(Collected data entries)
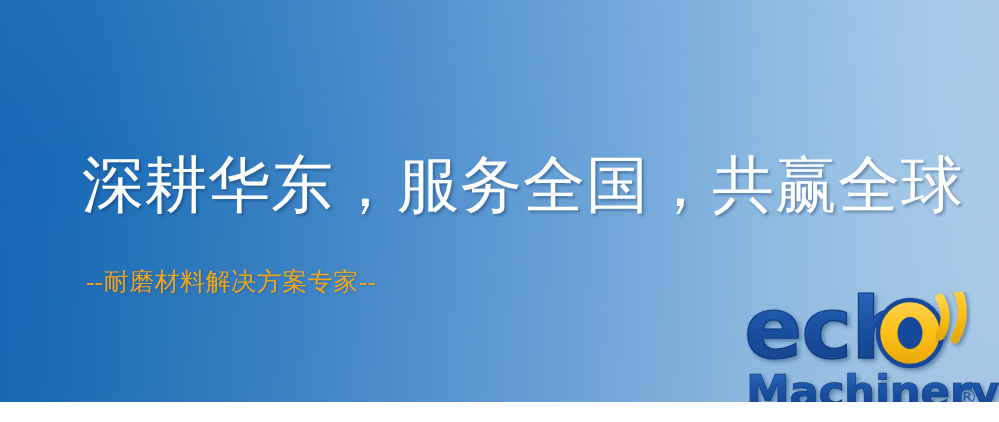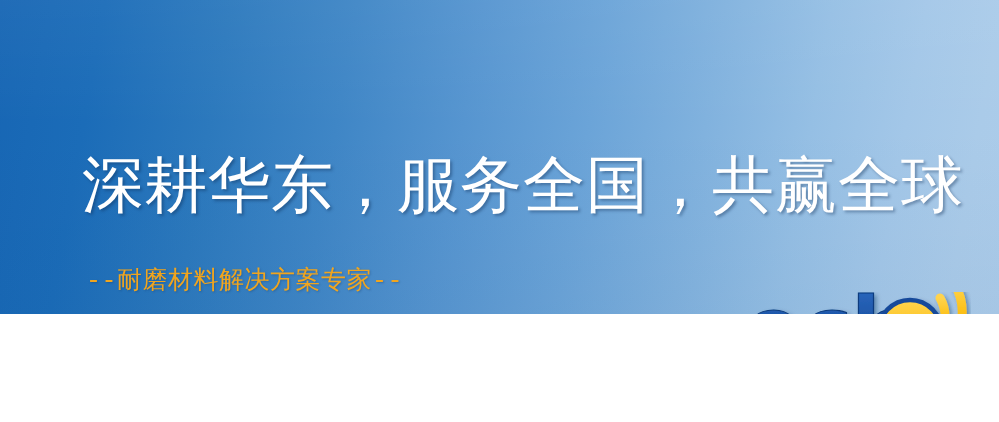--- a/index.html
+++ b/index.html
@@ -7,21 +7,21 @@
     padding: 0;
     background: #ffffff;
   }
   body {
     font-family: "Liberation Sans", sans-serif;
   }
 
   #banner {
     position: relative;
     width: 999px;
-    height: 314px;
+    height: 402px;
     overflow: hidden;
     
     background:
       linear-gradient(100deg,
         #1766b4 0%,
         #1b6cb8 10%,
         #2c79bd 22%,
         #3f86c6 34%,
         #5695d0 46%,
         #6ba4d8 58%,
@@ -55,21 +55,21 @@
     white-space: nowrap;
     text-shadow: 2px 2px 3px rgba(10,40,80,0.38);
   }
 
   
   #subtitle {
     position: absolute;
     left: 86px;
     top: 268px;
     margin: 0;
-    font-family: Liberation Mono, monospace;
+    font-family: Liberation Serif, serif;
     font-size: 25px;
     line-height: 1.1;
     font-weight: 400;
     color: #f0a51e;
     letter-spacing: 0.5px;
     white-space: nowrap;
     text-shadow: 1px 1px 2px rgba(20,50,95,0.30);
   }
 
   

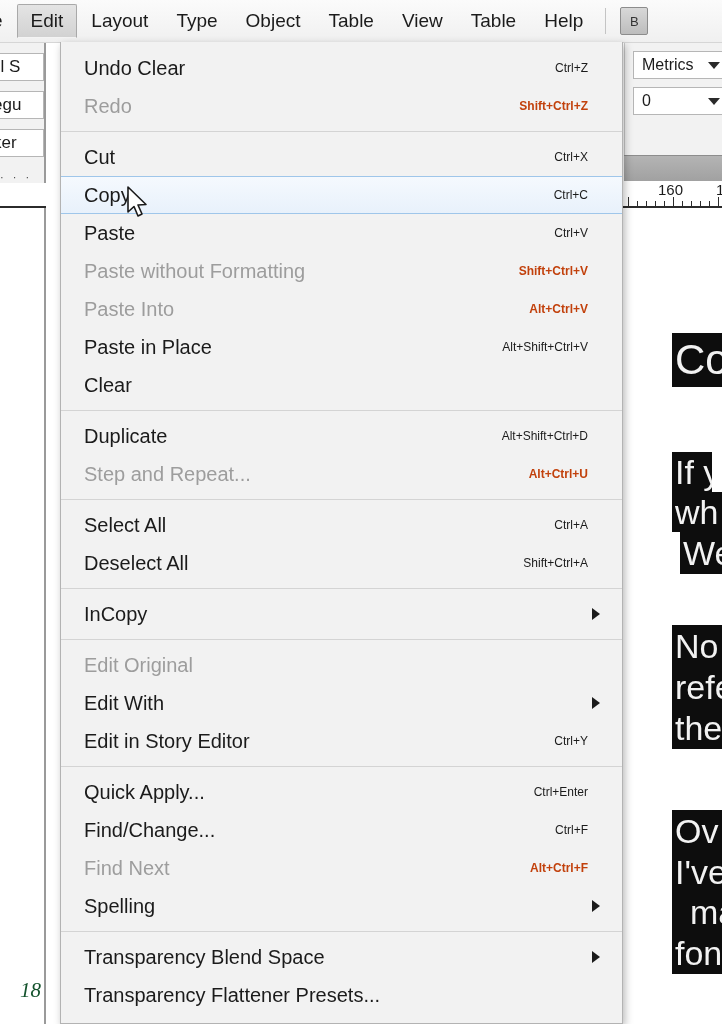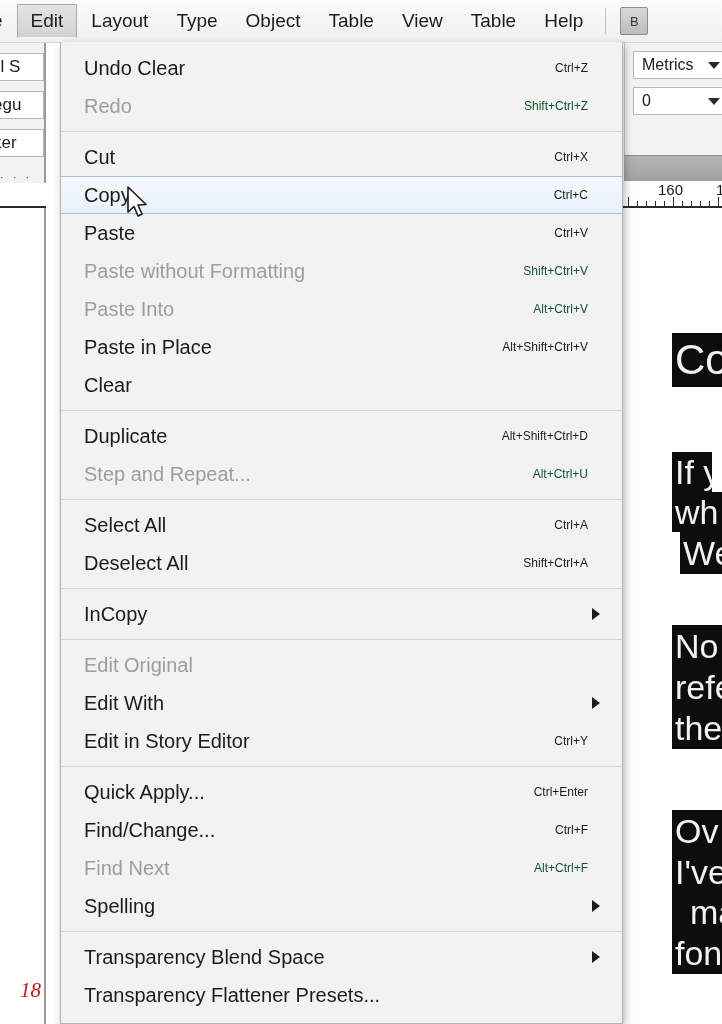--- a/index.html
+++ b/index.html
@@ -216,21 +216,21 @@
     left: 44px; top: 208px;
     width: 2px; height: 816px;
     background: #9a9a9a;
   }
   .page-number {
     position: absolute;
     left: 20px; top: 978px;
     font-family: "Liberation Serif", serif;
     font-style: italic;
     font-size: 21px;
-    color: #b91c1c;
+    color: #14532d;
   }
 
   
   .txtline {
     position: absolute;
     background: #0d0d0d;
     color: #f2f2f2;
     font-family: "Liberation Sans", sans-serif;
     font-weight: 300;
     white-space: nowrap;
@@ -278,21 +278,21 @@
     border-bottom: 1px solid #9fc6ea;
     height: 38px;
   }
   .mrow .label { flex: 0 0 auto; }
   .mrow .accel {
     position: absolute;
     right: 34px;
     font-size: 12px;
     color: #1b1b1b;
   }
-  .mrow.disabled .accel { color: #14532d; }
+  .mrow.disabled .accel { color: #c2410c; font-weight: bold; }
   .mrow .submenu-arrow {
     position: absolute;
     right: 22px;
     width: 0; height: 0;
     border-top: 6px solid transparent;
     border-bottom: 6px solid transparent;
     border-left: 8px solid #1b1b1b;
   }
   .msep {
     height: 1px;

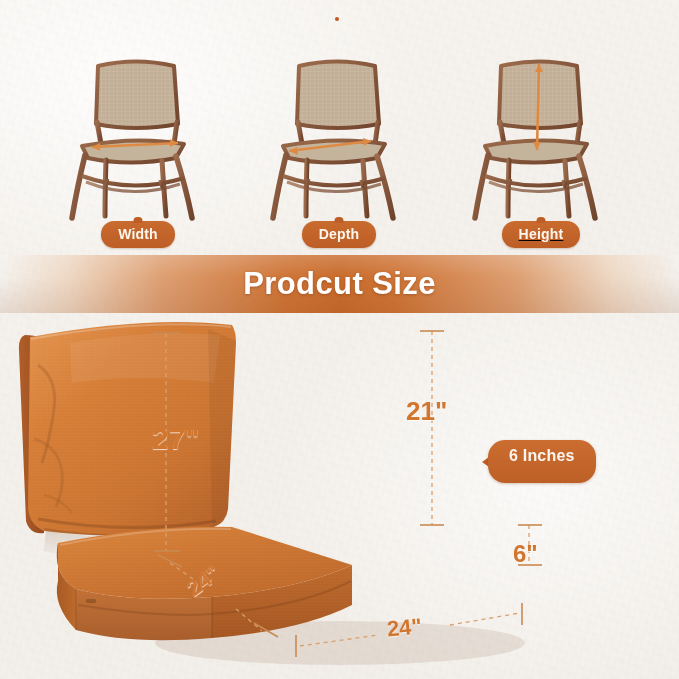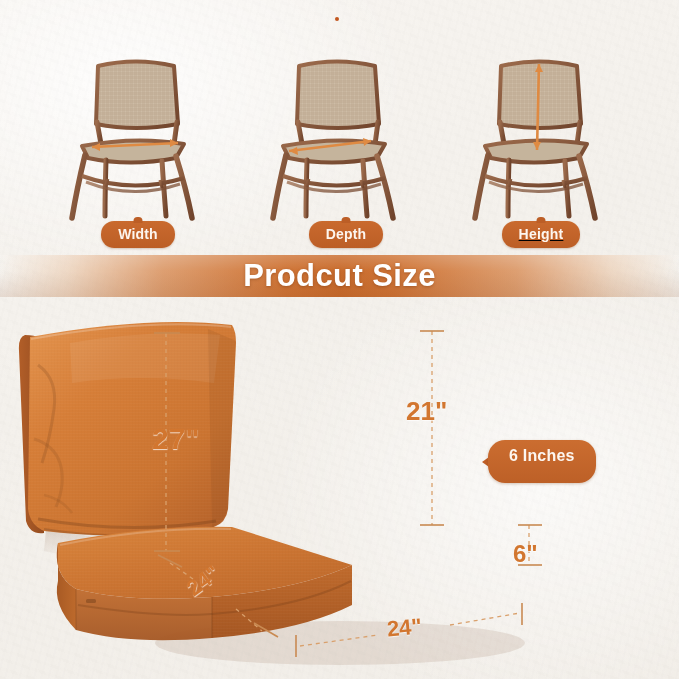--- a/index.html
+++ b/index.html
@@ -73,21 +73,21 @@
 
   
   .badge-wrap {
     position: absolute;
     top: 221px;
     width: 160px;
     display: flex;
     justify-content: center;
   }
   #badge-width  { left: 58px; }
-  #badge-depth  { left: 266px; }
+  #badge-depth  { left: 259px; }
   #badge-height { left: 461px; text-decoration: underline; }
 
   .badge {
     position: relative;
     background: linear-gradient(180deg, #c96a2e 0%, #bc5e26 100%);
     color: #fdf6ef;
     font-size: 14px;
     font-weight: bold;
     letter-spacing: .2px;
     padding: 5px 17px 6px;
@@ -102,21 +102,21 @@
     transform: translateX(-50%);
     width: 9px; height: 6px;
     background: #bc5e26;
     border-radius: 4px 4px 0 0;
   }
 
   
   .banner {
     position: absolute;
     left: 0; top: 255px;
-    width: 679px; height: 42px;
+    width: 679px; height: 58px;
     background: linear-gradient(90deg,
         rgba(243,239,233,0) 0%,
         rgba(233,196,164,.55) 10%,
         rgba(219,150,100,.9) 24%,
         #cf7537 42%,
         #c96c2d 50%,
         #cf7537 58%,
         rgba(219,150,100,.9) 76%,
         rgba(233,196,164,.55) 90%,
         rgba(243,239,233,0) 100%);

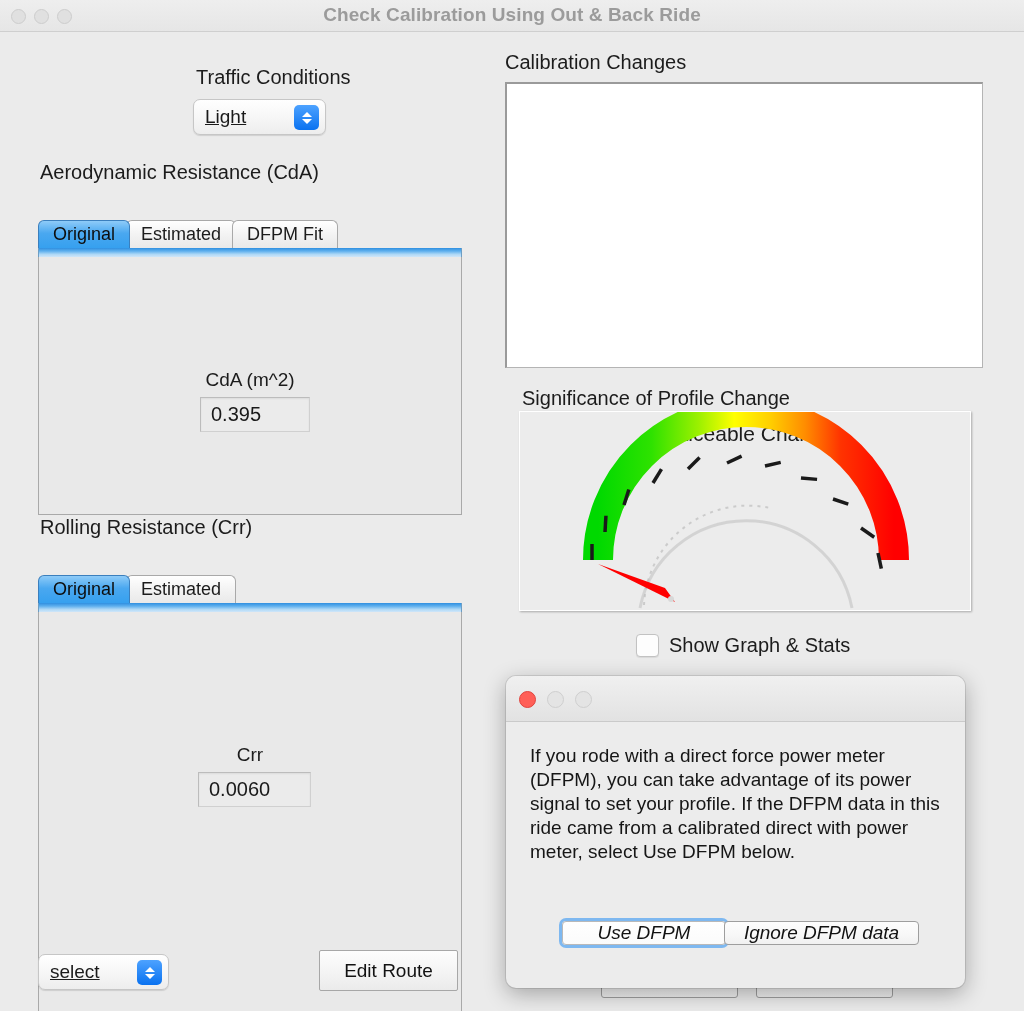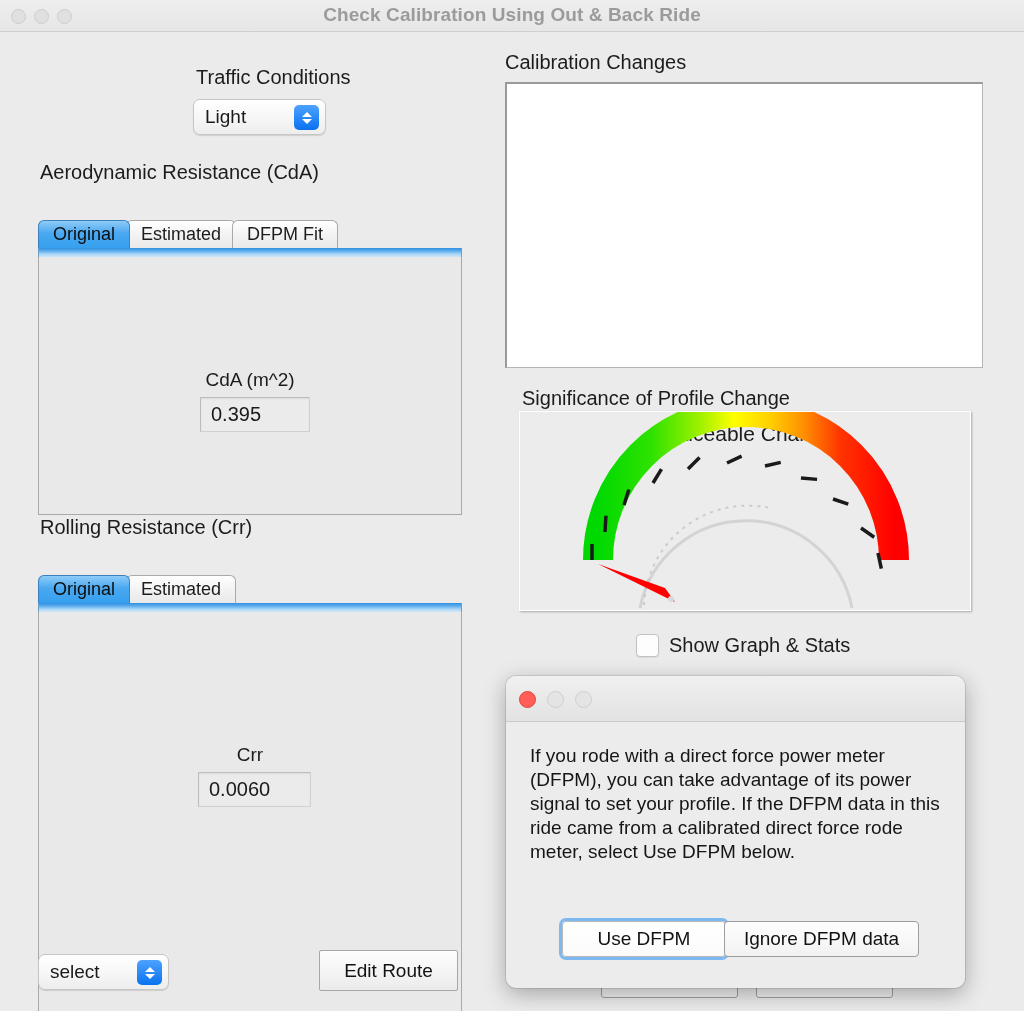--- a/index.html
+++ b/index.html
@@ -46,21 +46,21 @@
   .popup {
     position: absolute;
     height: 36px;
     background: linear-gradient(180deg,#ffffff 0%, #f6f6f6 55%, #ededed 100%);
     border: 1px solid #c6c6c6;
     border-radius: 7px;
     box-shadow: 0 1px 1px rgba(0,0,0,.12);
     display: flex; align-items: center;
   }
   .popup .pv {
-    padding-left: 11px; font-size: 19px; color: #1a1a1a; white-space: nowrap;
+    padding-left: 11px; font-size: 19px; color: #1a1a1a; white-space: nowrap; text-decoration: underline;
   }
   .popup .stepper {
     position: absolute; right: 6px; top: 5px;
     width: 25px; height: 25px; border-radius: 5px;
     background: linear-gradient(180deg,#4da2ff 0%, #0a72f0 100%);
     display: flex; flex-direction: column;
     align-items: center; justify-content: center; gap: 2px;
   }
   .chev {
     width: 0; height: 0;
@@ -222,26 +222,26 @@
   .dot-gray {
     width: 17px; height: 17px; border-radius: 50%;
     background: #e4e4e4; border: 1px solid #cfcfcf;
   }
   #dfpm-text {
     position: absolute; left: 24px; top: 68px; width: 420px;
     font-size: 19px; line-height: 24px; color: #161616;
     white-space: pre-line;
   }
   .dlgbtn {
-    position: absolute; height: 36px;
+    position: absolute; height: 24px;
     background: linear-gradient(180deg,#fdfdfd 0%, #f7f7f7 60%, #f1f1f1 100%);
     border: 1px solid #9e9e9e;
     border-radius: 4px;
     font-size: 19px; color: #121212;
-    display: flex; align-items: center; justify-content: center;
+    display: flex; align-items: center; justify-content: center; font-style: italic;
   }
   #use-dfpm-btn {
     left: 56px; top: 245px; width: 164px;
     background: linear-gradient(180deg,#ffffff 0%, #fbfbfb 100%);
     border: 1px solid #b9b9b9;
     box-shadow: 0 0 0 3px #7eb8f0;
   }
   #ignore-dfpm-btn { left: 218px; top: 245px; width: 195px; }
 </style>
 </head>
@@ -361,18 +361,18 @@
   <div class="ghostbtn" id="ghost-2"></div>
 
   <div id="dfpm-dialog">
     <div id="dfpm-titlebar">
       <div class="tl-buttons">
         <div class="dot-red"></div>
         <div class="dot-gray"></div>
         <div class="dot-gray"></div>
       </div>
     </div>
-    <div id="dfpm-text">If you rode with a direct force power meter (DFPM), you can take advantage of its power signal to set your profile.  If the DFPM data in this ride came from a calibrated direct force rode meter, select Use DFPM below.</div>
+    <div id="dfpm-text">If you rode with a direct force power meter (DFPM), you can take advantage of its power signal to set your profile.  If the DFPM data in this ride came from a calibrated direct with power meter, select Use DFPM below.</div>
     <div class="dlgbtn" id="use-dfpm-btn">Use DFPM</div>
     <div class="dlgbtn" id="ignore-dfpm-btn">Ignore DFPM data</div>
   </div>
 
 </div>
 
 </body></html>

What you have to do → Please transcribe only the lines in the records above running from the line that has "-222,26 +222,26 @@" through the line that has "background: linear-gradient(180deg,#fdfdfd 0%, #f7f7f7", both included, exactly as they appear.

Result →
@@ -222,26 +222,26 @@
   .dot-gray {
     width: 17px; height: 17px; border-radius: 50%;
     background: #e4e4e4; border: 1px solid #cfcfcf;
   }
   #dfpm-text {
     position: absolute; left: 24px; top: 68px; width: 420px;
     font-size: 19px; line-height: 24px; color: #161616;
     white-space: pre-line;
   }
   .dlgbtn {
-    position: absolute; height: 36px;
+    position: absolute; height: 24px;
     background: linear-gradient(180deg,#fdfdfd 0%, #f7f7f7 60%, #f1f1f1 100%);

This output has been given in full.